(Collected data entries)
# # # # # # #

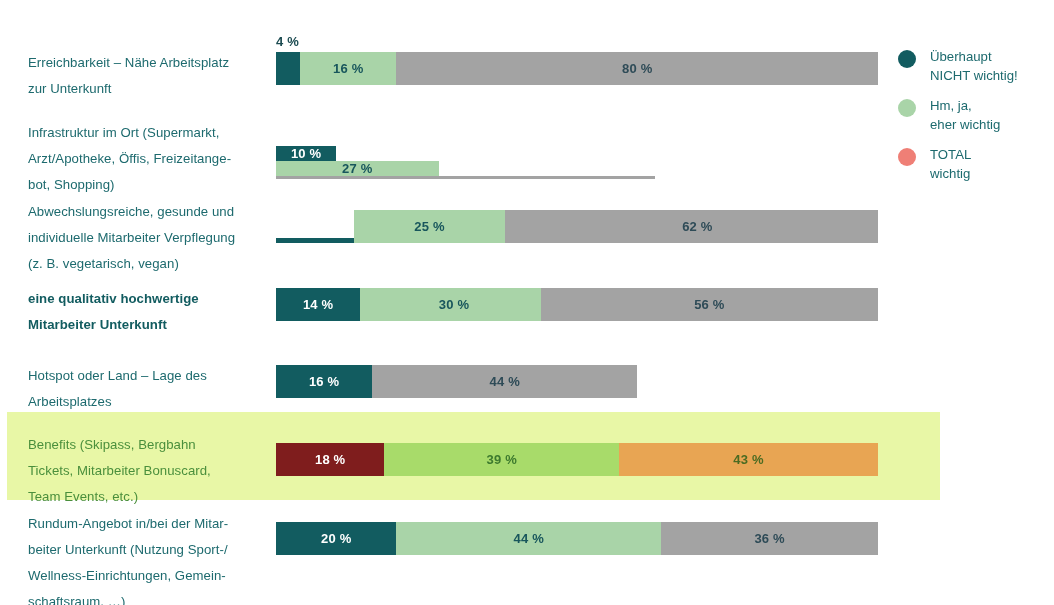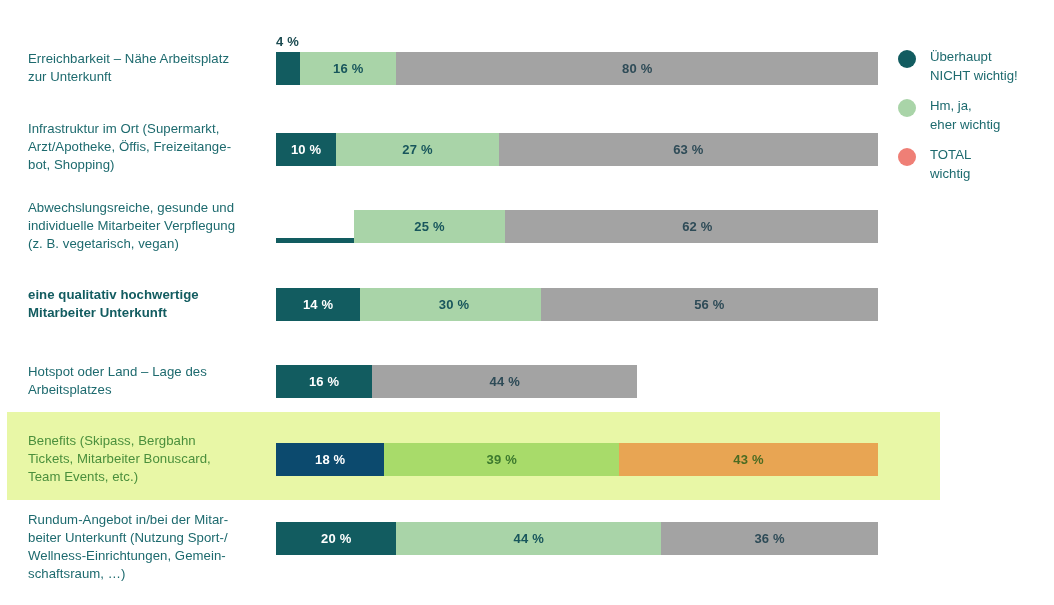--- a/index.html
+++ b/index.html
@@ -45,7 +45,7 @@
     width: 238px;
     color: #1d6a6e;
     font-size: 13.2px;
-    line-height: 18px;
+    line-height: 26px;
     letter-spacing: 0.05px;
   }
   .row-label.bold {

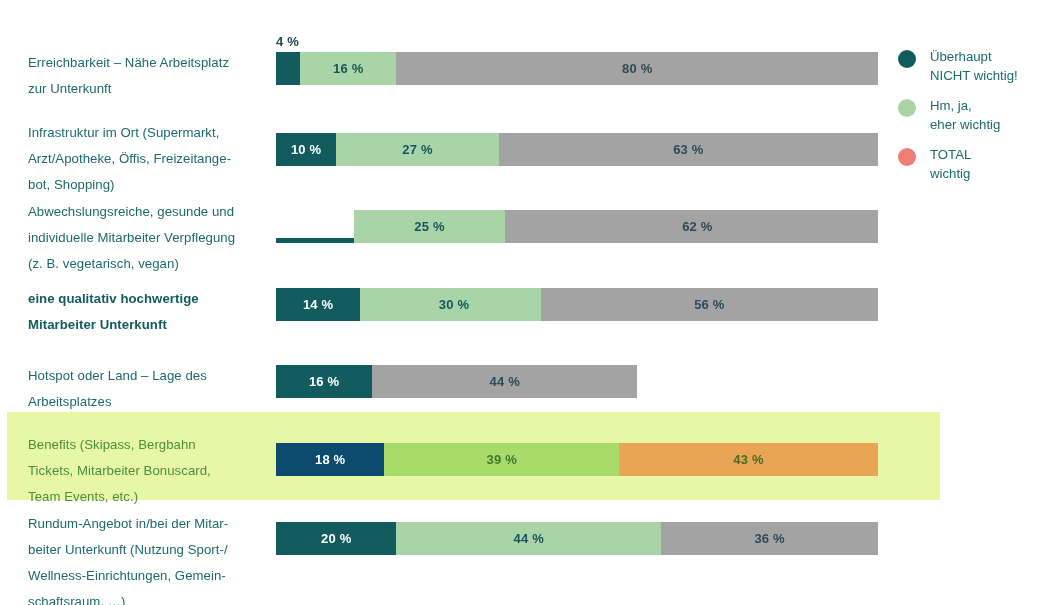--- a/index.html
+++ b/index.html
@@ -144,7 +144,7 @@
         <div class="row-label" style="top: 120px; white-space: pre-line;">Infrastruktur im Ort (Supermarkt,
 Arzt/Apotheke, Öffis, Freizeitange-
 bot, Shopping)</div>
-        <div class="bar" style="top: 133px;">
+        <div class="bar" style="top: 146px; flex-direction: column;">
           <div class="seg s0" style="width: 10%;">10 %</div>
           <div class="seg s1" style="width: 27%;">27 %</div>
           <div class="seg s2" style="width: 63%;">63 %</div>

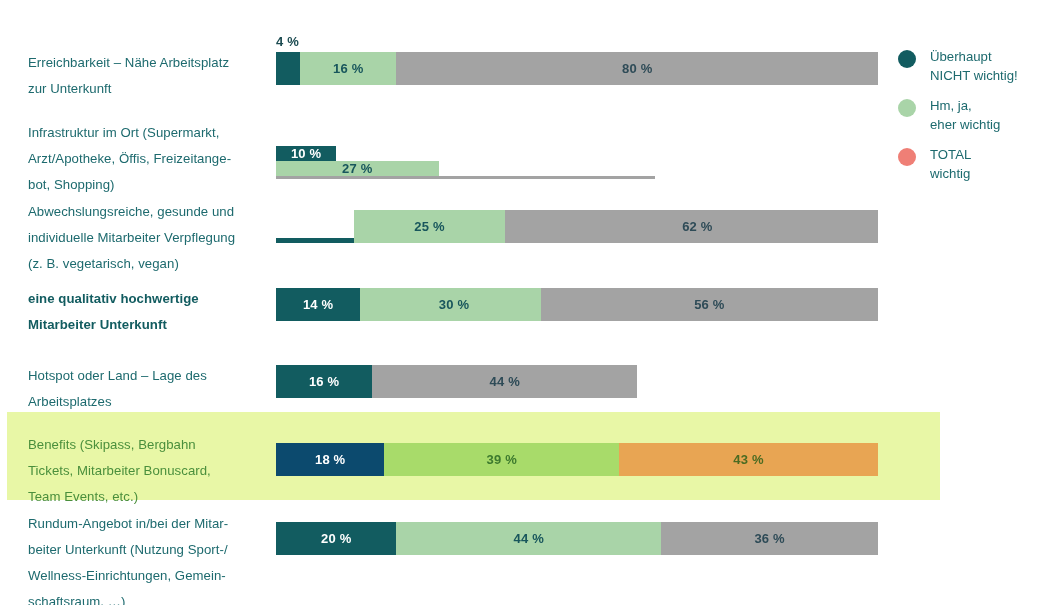--- a/index.html
+++ b/index.html
@@ -80,7 +80,7 @@
   .seg.s1 { background: #a9d4a8; color: #18565c; }
   .seg.s2 { background: #a3a3a3; color: #2e4b57; }
 
-  .seg.h0 { background: #0c4a6e; color: #ffffff; }
+  .seg.h0 { background: #7f1d1d; color: #ffffff; }
   .seg.h1 { background: #a8db6a; color: #3d7a2e; }
   .seg.h2 { background: #e8a553; color: #4a6b22; }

# # # # # # #

> [Work to complete] Quote all the lines above exactly as given. Do not include the pictures.

> [Solution to this exercise]
--- a/index.html
+++ b/index.html
@@ -45,7 +45,7 @@
     width: 238px;
     color: #1d6a6e;
     font-size: 13.2px;
-    line-height: 18px;
+    line-height: 26px;
     letter-spacing: 0.05px;
   }
   .row-label.bold {

--- a/index.html
+++ b/index.html
@@ -144,7 +144,7 @@
         <div class="row-label" style="top: 120px; white-space: pre-line;">Infrastruktur im Ort (Supermarkt,
 Arzt/Apotheke, Öffis, Freizeitange-
 bot, Shopping)</div>
-        <div class="bar" style="top: 133px;">
+        <div class="bar" style="top: 146px; flex-direction: column;">
           <div class="seg s0" style="width: 10%;">10 %</div>
           <div class="seg s1" style="width: 27%;">27 %</div>
           <div class="seg s2" style="width: 63%;">63 %</div>

--- a/index.html
+++ b/index.html
@@ -80,7 +80,7 @@
   .seg.s1 { background: #a9d4a8; color: #18565c; }
   .seg.s2 { background: #a3a3a3; color: #2e4b57; }
 
-  .seg.h0 { background: #0c4a6e; color: #ffffff; }
+  .seg.h0 { background: #7f1d1d; color: #ffffff; }
   .seg.h1 { background: #a8db6a; color: #3d7a2e; }
   .seg.h2 { background: #e8a553; color: #4a6b22; }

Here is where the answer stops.